The gold standard to diagnose depression is the clinical interview, including the following: (1) the Structured Clinical Interview for DSM Disorders (SCID)10; (2) the Composite International Diagnostic Interview (CIDI)11; and (3) the Mini-International Neuropsychiatric Interview (MINI).12 However, self-reported questionnaires are often used in clinical and research settings for screening of depressive symptoms. The most commonly used depression screening questionnaires that have been validated for use in patients with CKD and ESRD are as follows: Patient Health Questionnaire (PHQ-9)13; Beck Depression Inventory (BDI)13, 14; Center for Epidemiologic Studies Depression Scale (CESD)14; and Quick Inventory of Depressive Symptomatology Self-Report (QIDS-SR).15

Several studies have validated depression-screening questionnaires in patients with ESRD.13, 14, 16 In a study of 98 patients with ESRD on hemodialysis by Hedayati et al., the BDI and CESD scales were validated against the SCID for diagnosing a depressive disorder (MDD, dysthymia, or minor depression).14A BDI cutoff of 14 had a sensitivity of 62% and a specificity of 81% for identifying a depressive disorder. The corresponding sensitivity and specificity for a CESD cutoff of 18 were 69% and 83%, respectively. Both cutoff scores were higher than cutoffs set for the general population (10 for the BDI and 16 for the CESD). In a similar study by Watnick et al., the BDI and PHQ-9 were validated against the SCID for the diagnosis of a depressive disorder (MDD, dysthymia or minor depression).13 A BDI score of 16 and a PHQ-9 cutoff of 10 had sensitivity of 91% and 92%, respectively, and specificity of 86% and 92%, respectively. As in the study by Hedayati et al., the most accurate cutoff score for diagnosing a depressive disorder using the BDI was higher than in the general population. This was attributed to the overlap between somatic symptoms of depression and symptoms related to ESRD, including anemia, fatigue, difficulty concentrating, difficulty sleeping, and poor appetite. Thus, patients with uremic symptoms may screen positive for depression with a self-reported questionnaire. However, these uremic symptoms can be distinguished from depressive symptoms during a clinical interview. For this reason, the clinical interview remains the gold standard for diagnosing depression in patients with ESRD.
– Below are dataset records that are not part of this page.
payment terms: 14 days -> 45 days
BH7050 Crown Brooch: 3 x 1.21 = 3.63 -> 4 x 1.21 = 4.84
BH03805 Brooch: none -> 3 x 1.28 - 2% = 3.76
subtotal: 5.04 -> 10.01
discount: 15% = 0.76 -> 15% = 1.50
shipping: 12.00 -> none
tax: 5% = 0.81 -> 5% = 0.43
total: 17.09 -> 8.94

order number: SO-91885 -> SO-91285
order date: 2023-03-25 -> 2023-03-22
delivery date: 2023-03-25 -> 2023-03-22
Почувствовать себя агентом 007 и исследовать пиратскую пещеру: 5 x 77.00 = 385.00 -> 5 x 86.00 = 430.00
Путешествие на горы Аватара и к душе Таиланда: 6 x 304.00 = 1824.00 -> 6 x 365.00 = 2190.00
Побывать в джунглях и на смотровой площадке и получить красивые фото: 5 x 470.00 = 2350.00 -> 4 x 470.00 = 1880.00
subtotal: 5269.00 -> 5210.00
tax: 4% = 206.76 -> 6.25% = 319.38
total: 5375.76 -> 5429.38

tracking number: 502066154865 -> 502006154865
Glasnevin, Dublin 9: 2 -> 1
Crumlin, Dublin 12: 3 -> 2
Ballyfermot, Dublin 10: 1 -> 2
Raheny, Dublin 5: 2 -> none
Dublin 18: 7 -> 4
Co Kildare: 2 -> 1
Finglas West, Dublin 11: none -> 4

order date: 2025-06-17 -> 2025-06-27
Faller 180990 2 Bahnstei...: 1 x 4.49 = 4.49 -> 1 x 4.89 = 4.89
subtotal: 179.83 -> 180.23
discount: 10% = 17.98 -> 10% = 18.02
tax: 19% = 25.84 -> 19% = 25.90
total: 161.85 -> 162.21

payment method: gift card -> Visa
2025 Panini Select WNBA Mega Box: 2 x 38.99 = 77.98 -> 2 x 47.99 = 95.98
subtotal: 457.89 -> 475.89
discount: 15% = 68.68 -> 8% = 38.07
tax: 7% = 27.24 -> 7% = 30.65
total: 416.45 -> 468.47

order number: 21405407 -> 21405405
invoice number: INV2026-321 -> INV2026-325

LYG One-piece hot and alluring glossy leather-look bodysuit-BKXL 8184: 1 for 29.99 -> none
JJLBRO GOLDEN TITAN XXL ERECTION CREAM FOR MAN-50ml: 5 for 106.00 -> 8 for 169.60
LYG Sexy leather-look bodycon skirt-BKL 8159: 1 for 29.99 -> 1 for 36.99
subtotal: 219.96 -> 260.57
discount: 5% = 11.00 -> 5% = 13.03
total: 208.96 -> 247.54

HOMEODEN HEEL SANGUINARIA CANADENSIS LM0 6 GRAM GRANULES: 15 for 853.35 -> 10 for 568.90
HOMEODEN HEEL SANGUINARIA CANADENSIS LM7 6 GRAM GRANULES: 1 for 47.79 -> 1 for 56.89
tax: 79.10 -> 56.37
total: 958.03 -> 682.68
Only 1 study has validated questionnaires to screen for depression in patients with CKD.15In this study of 272 patients with stage 2 to 5 CKD, Hedayati et al.validated the BDI, and QIDS-SR(16) against the MINI.15 The authors found that the optimal cutoffs for diagnosing a major depressive episode using the BDI and QIDS-SR(16) were the same as the general population, ≥11 and ≥10, respectively. However, the inclusion of patients with CKD stages 2 and 3, who are less likely to experience symptoms related to kidney disease, could have influenced the results. Future studies to validate depression-screening questionnaires in patients with advanced CKD (stages 4 and 5) for depressive disorders are needed.